Basics of Manufacturing Method and Transfer-Enabling Apparatus
Referring now to FIG. 1, there is shown a flow diagram 100 of the basic steps of a method of manufacturing in accordance with the present invention to produce exemplary embodiments of a transfer-enabling apparatus 4, as shown in FIG. 3B, or 80, as shown in FIG. 8E, also in accordance with the present invention. For sake of simplicity, the following description of the manufacturing method with reference to flow diagram 100 will be limited to manufacture of the transfer-enabling apparatus 4. Except for a brief introductory discussion of the two categories of anchors presented below in the description of step 108 of the flow diagram 100, description of the manufacture of transfer-enabling apparatus 80 will be presented later below with reference to FIGS. 8A-8E and 9A-9D.

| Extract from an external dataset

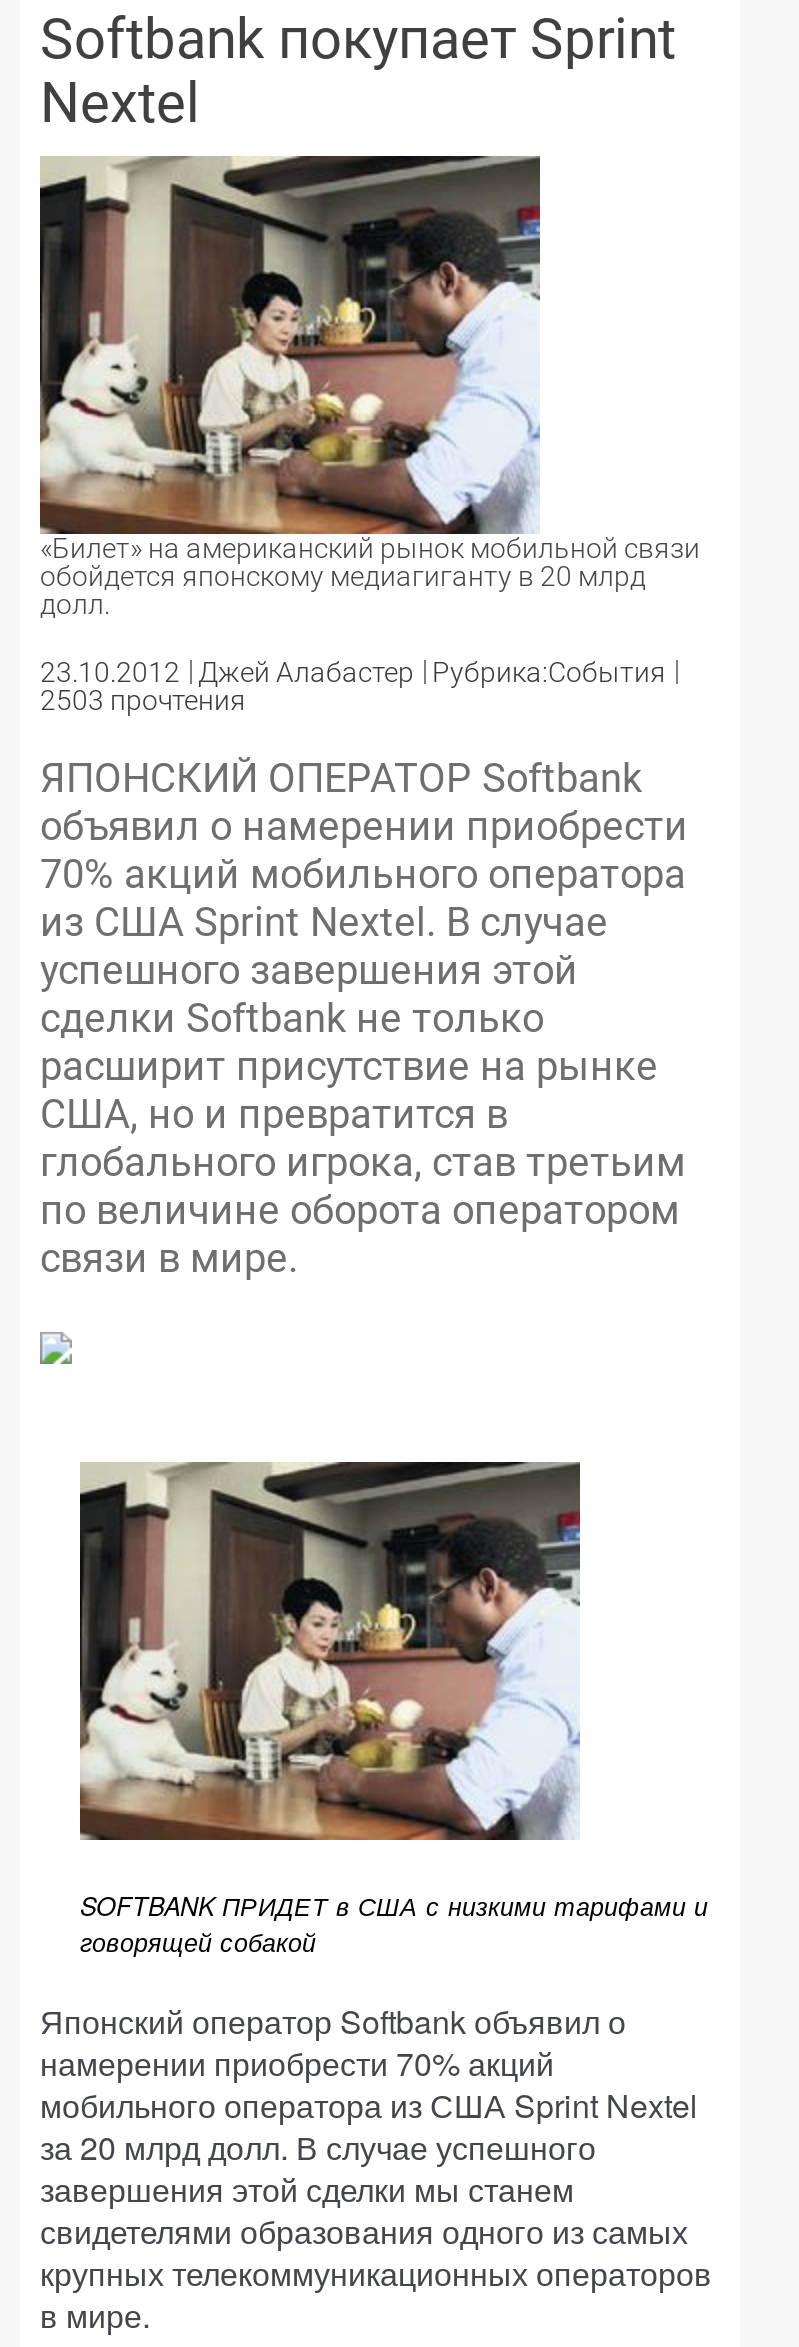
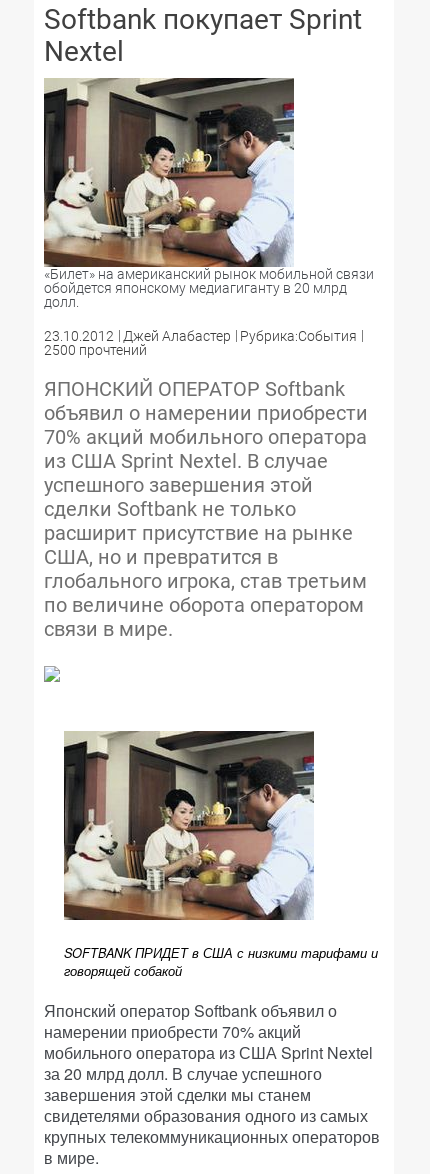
- 2503 прочтения
+ 2500 прочтений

In step 102 of the flow diagram 100 of FIG. 1, a source substrate 10 is provided as shown in FIG. 2A. The material of substrate 10, for example, can be a silicon (111) substrate, a sapphire substrate, or other substrate as will be mentioned below. Also, as will be described below in more detail, the source substrate 10 has an upper layer that constitutes a sacrificial layer. The substrate 10 is chosen such that single-level as shown in FIG. 2C, dual-level as shown in FIG. 2E, or multi-level surface profiles can be patterned into the substrate material.
In step 104 of the flow diagram 100 of FIG. 1, trenches 16 and 22 shown in FIGS. 2B and 2D are patterned in the substrate 10 so as to create islands 14 thereon. A particular patterning technique is selected such that the trenches 16 will be single-level (have essentially the same depth) as shown in FIGS. 2B and 2C, or the trenches 16, 22 will be dual, or upper and lower, levels (have two different depths) as shown in FIGS. 2D and 2E. The particular patterning techniques selected will depend on the type of anchors, epitaxial and non-epitaxial (to be described below), to be produced as part of the transfer-enabling apparatus. Also, as can be seen in FIGS. 2D and 2E, the upper level has a width less than or equal to the lower level. Patterning of the trenches 16 and 22 can be performed by several known methods, including wet etching, reactive ion etching, ECR (electron cyclotron resonance) etching, ICP (inductively coupled plasma) etching or other dry etching process, laser-induced ablation, or mechanical cutting. The depth of each etching step may be controlled by incorporating etch stops (see below) into the substrate, by controlling the time of the etching process, or any other means known to those skilled in the art.
In step 106 of the flow diagram 100 of FIG. 1, an epitaxial layer 30, as shown in FIG. 3A, is grown on the patterned substrate 10 such that semiconductor dice 36 are formed on the islands 14. The epitaxial layer 30 is grown such that certain faces of the substrate 10 remain accessible, from which release etching or laser liftoff can proceed as described below.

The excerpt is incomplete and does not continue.